[Opening Exercise data section]

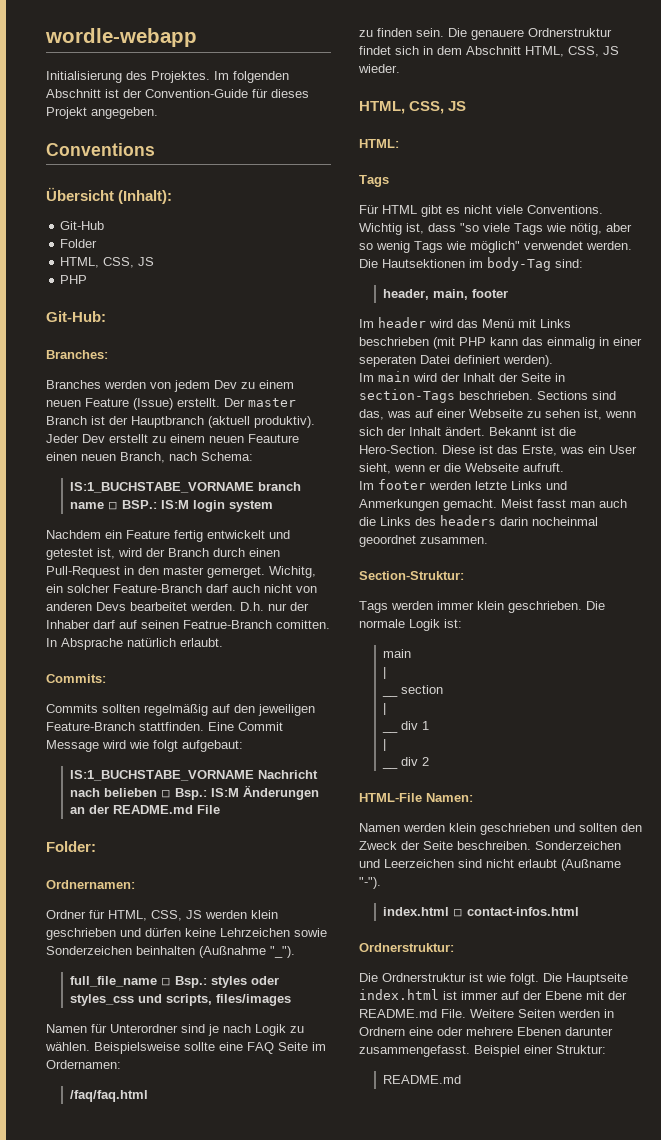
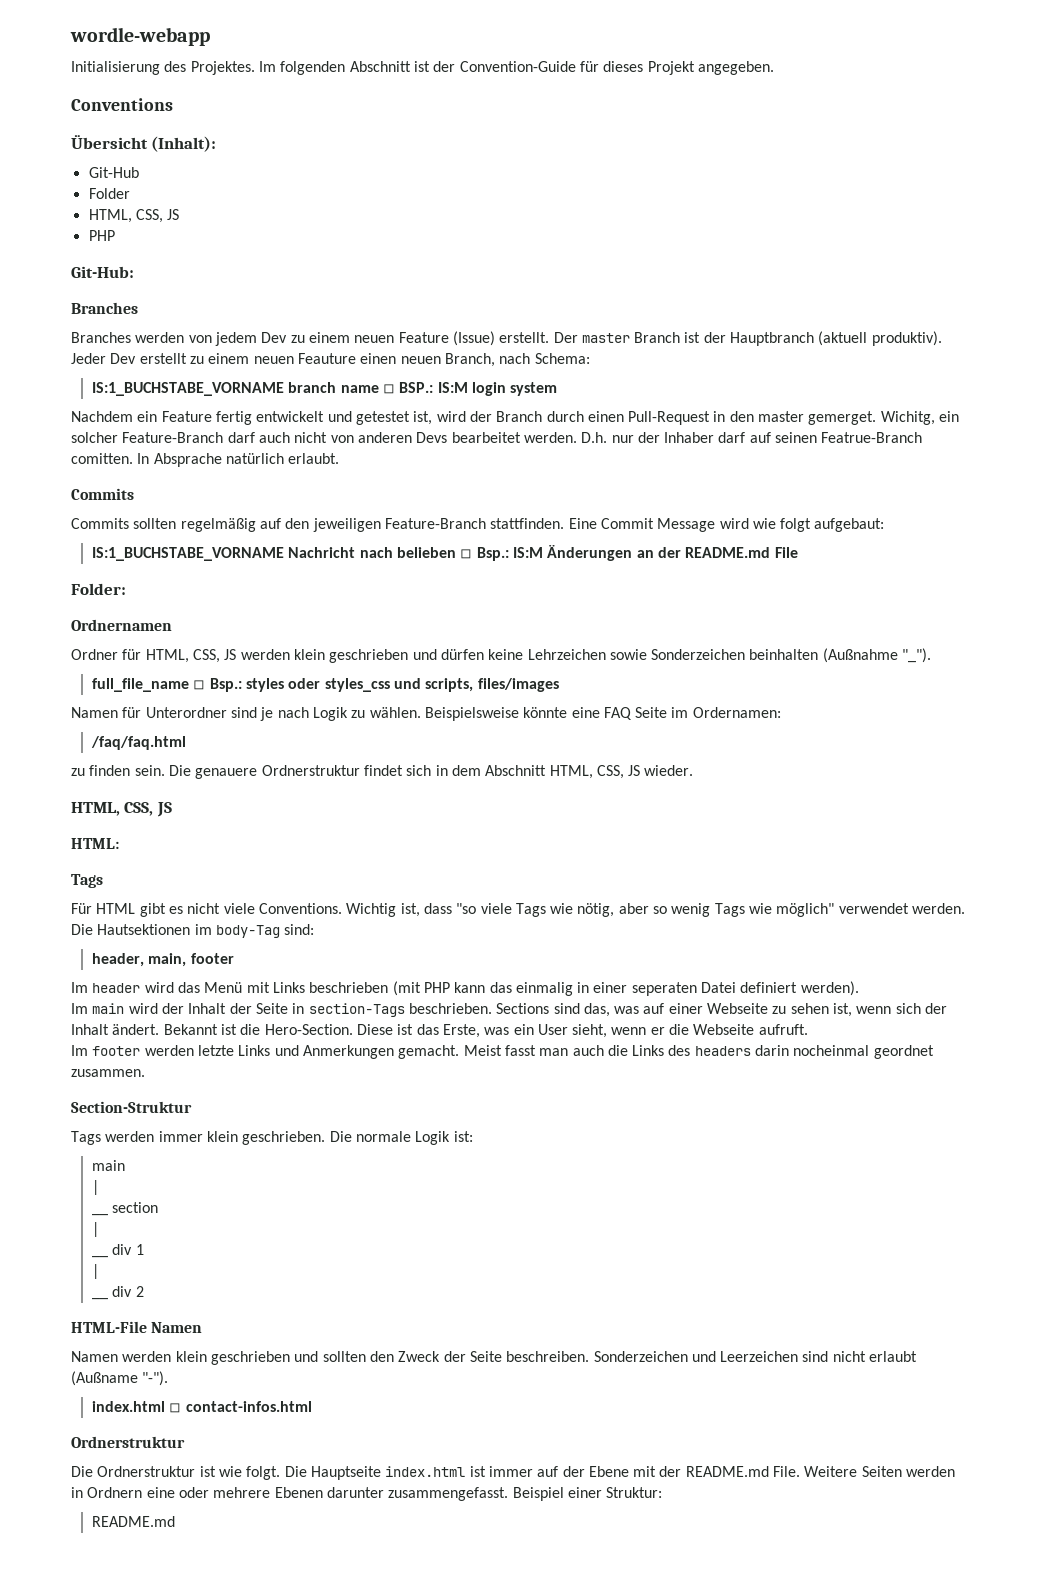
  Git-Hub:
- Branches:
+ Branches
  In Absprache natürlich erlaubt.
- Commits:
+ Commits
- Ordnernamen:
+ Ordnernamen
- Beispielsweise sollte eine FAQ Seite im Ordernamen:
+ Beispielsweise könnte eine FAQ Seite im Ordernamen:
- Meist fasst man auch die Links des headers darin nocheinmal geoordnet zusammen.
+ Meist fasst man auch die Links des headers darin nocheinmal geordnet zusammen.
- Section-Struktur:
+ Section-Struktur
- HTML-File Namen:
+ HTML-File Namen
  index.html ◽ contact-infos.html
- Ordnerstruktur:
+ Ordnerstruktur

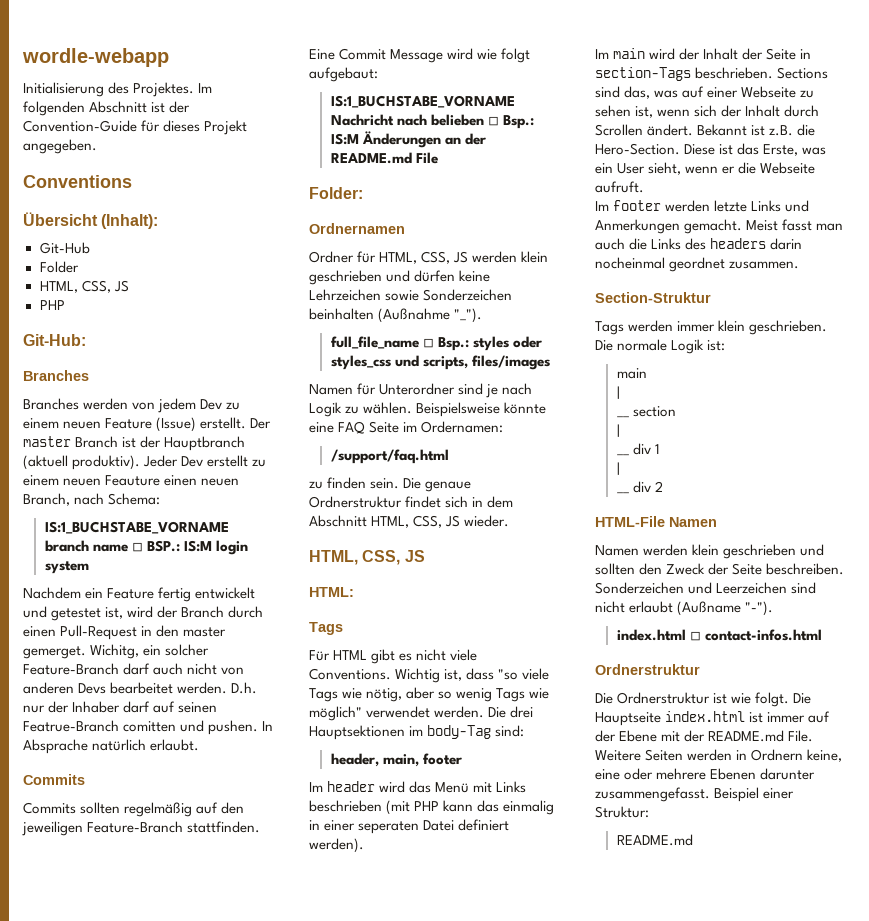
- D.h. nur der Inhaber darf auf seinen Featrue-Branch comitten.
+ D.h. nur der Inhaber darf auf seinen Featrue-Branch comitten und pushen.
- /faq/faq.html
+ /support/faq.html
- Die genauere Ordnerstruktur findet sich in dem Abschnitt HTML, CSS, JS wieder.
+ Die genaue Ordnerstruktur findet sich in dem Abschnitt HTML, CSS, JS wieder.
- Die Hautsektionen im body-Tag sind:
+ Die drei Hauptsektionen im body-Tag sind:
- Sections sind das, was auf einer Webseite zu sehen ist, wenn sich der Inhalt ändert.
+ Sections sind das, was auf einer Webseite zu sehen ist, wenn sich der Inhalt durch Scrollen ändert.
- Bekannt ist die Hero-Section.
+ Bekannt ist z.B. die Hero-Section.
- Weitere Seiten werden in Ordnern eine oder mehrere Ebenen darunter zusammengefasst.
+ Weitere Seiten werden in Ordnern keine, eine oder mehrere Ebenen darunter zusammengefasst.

[Closing Exercise data section]
[Opening Exercise data section]

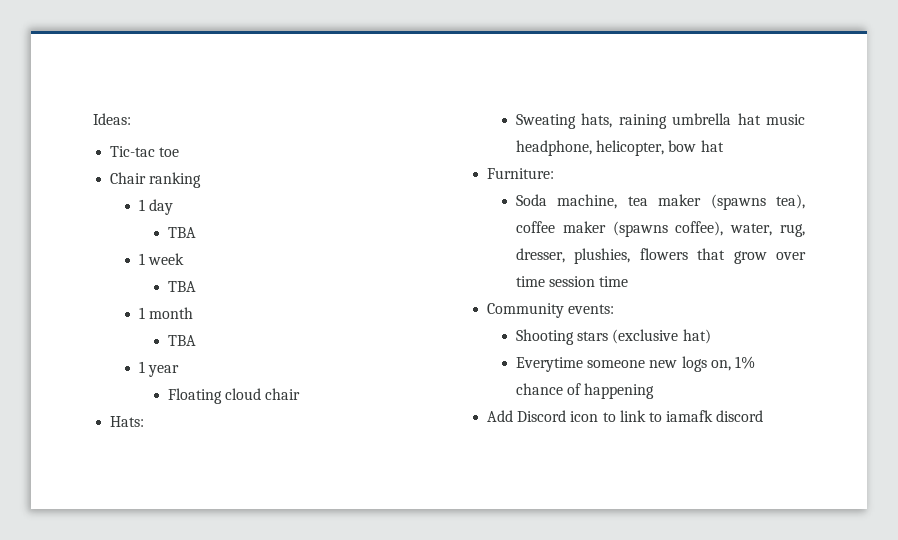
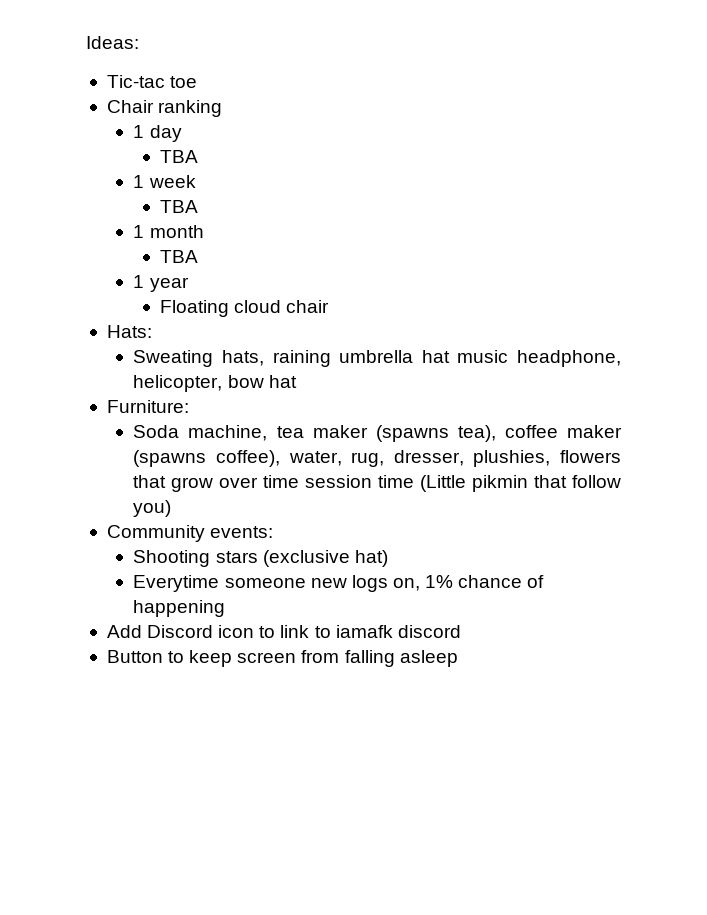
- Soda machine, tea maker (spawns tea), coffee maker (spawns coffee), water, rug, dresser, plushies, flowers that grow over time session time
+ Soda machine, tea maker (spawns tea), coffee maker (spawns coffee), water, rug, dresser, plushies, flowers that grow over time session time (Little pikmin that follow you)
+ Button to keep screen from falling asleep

[Closing Exercise data section]

**Task brief:**
Every line above from the line with "- Weitere Seiten" to the line with "keine, eine oder mehrere Ebenen darunter zusammengefasst.", inclusive, must be returned exactly; no other line belongs in the reply.

**Exercise result:**
- Weitere Seiten werden in Ordnern eine oder mehrere Ebenen darunter zusammengefasst.
+ Weitere Seiten werden in Ordnern keine, eine oder mehrere Ebenen darunter zusammengefasst.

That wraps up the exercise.